Concepts and relations that are defined as part of an ontology need to be grounded in mathematical axioms. Ontology development toolkits such as Protege and Altova isolate ontology developers, or biologists in this case, from this reality. For all their usefulness in enabling the adoption of ontologies, ontology development tools that conveniently generate OWL syntax obscure the reality that every construct in OWL (at least, the decidable species of OWL) has its semantic underpinnings in a rigorous and formal logical framework.

Ontology developers need to understand data; how it is used, accessed, and most importantly, modeled. A familiarity with the philosophy of the Entity Relation (ER) model or with the Object Oriented (OO) philosophy is a necessary prerequisite to ontology development. A second prerequisite is an understanding of mathematical logic, first order logic at the very least.
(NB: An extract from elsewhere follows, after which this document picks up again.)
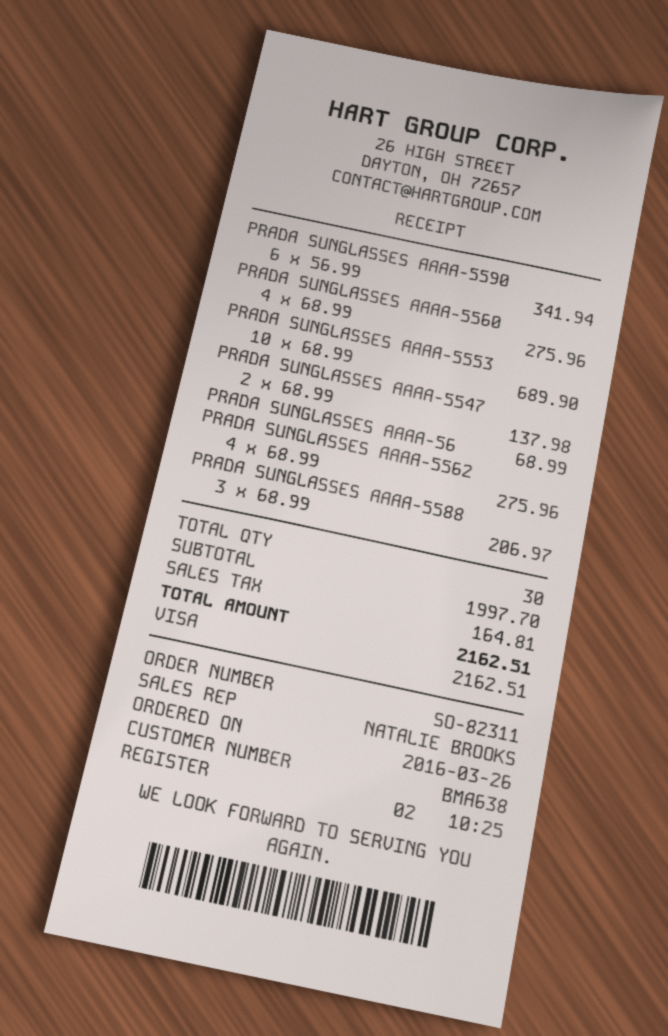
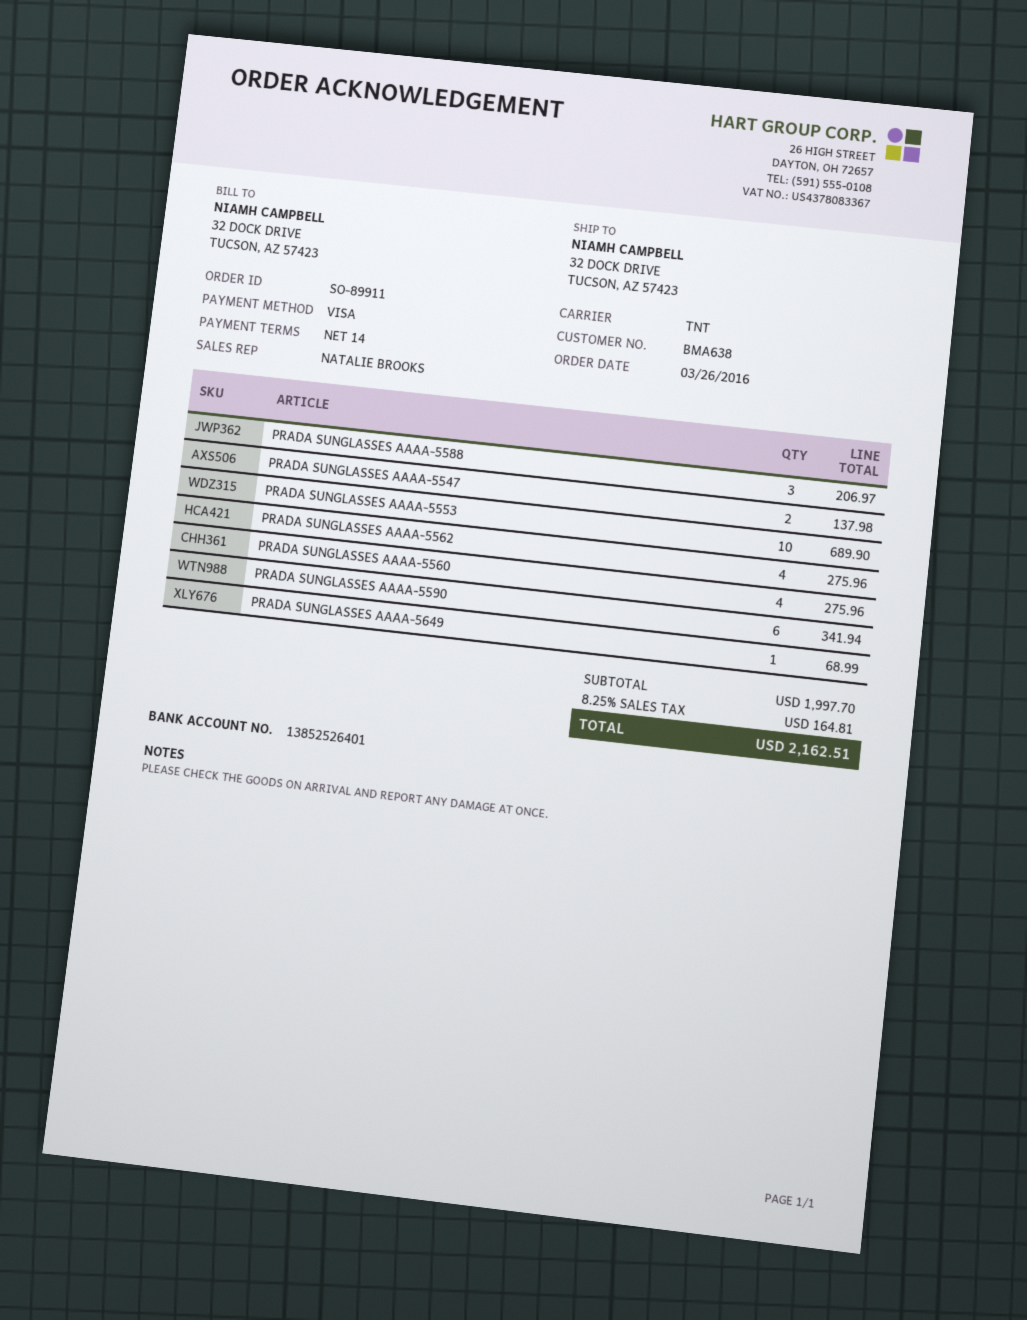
order number: SO-82311 -> SO-89911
Ontology development by specialists or domain experts amounts to a wastage of their skills, if not a serious threat to the quality of the developed ontology. While ontology engineers need not be experts in a specific knowledge domain, their skills are relevant to the distillation of expertise from any domain into a representational framework such as OWL. I would not want an expert virologist to develop an ontology pertinent to viruses, any more than I would want a machinist or hangar technician to design and develop a database of airplane spare parts. The hangar technician would be best employed working with spares, not describing them.

On a positive note, these deficiencies are symptomatic of any new technology, particularly in the information technology area. In the middle and late 90s, programmers accustomed to the procedural syntax of languages such as C were slow to adopt and master the object oriented philosophy behind newly introduced languages such as SmallTalk and Java. Ontologies are in the same phase of adoption today. A new fangled technology that promises to change the world as we know it, with its attendant evangelists (such as yours truly) and skeptics. Believe!!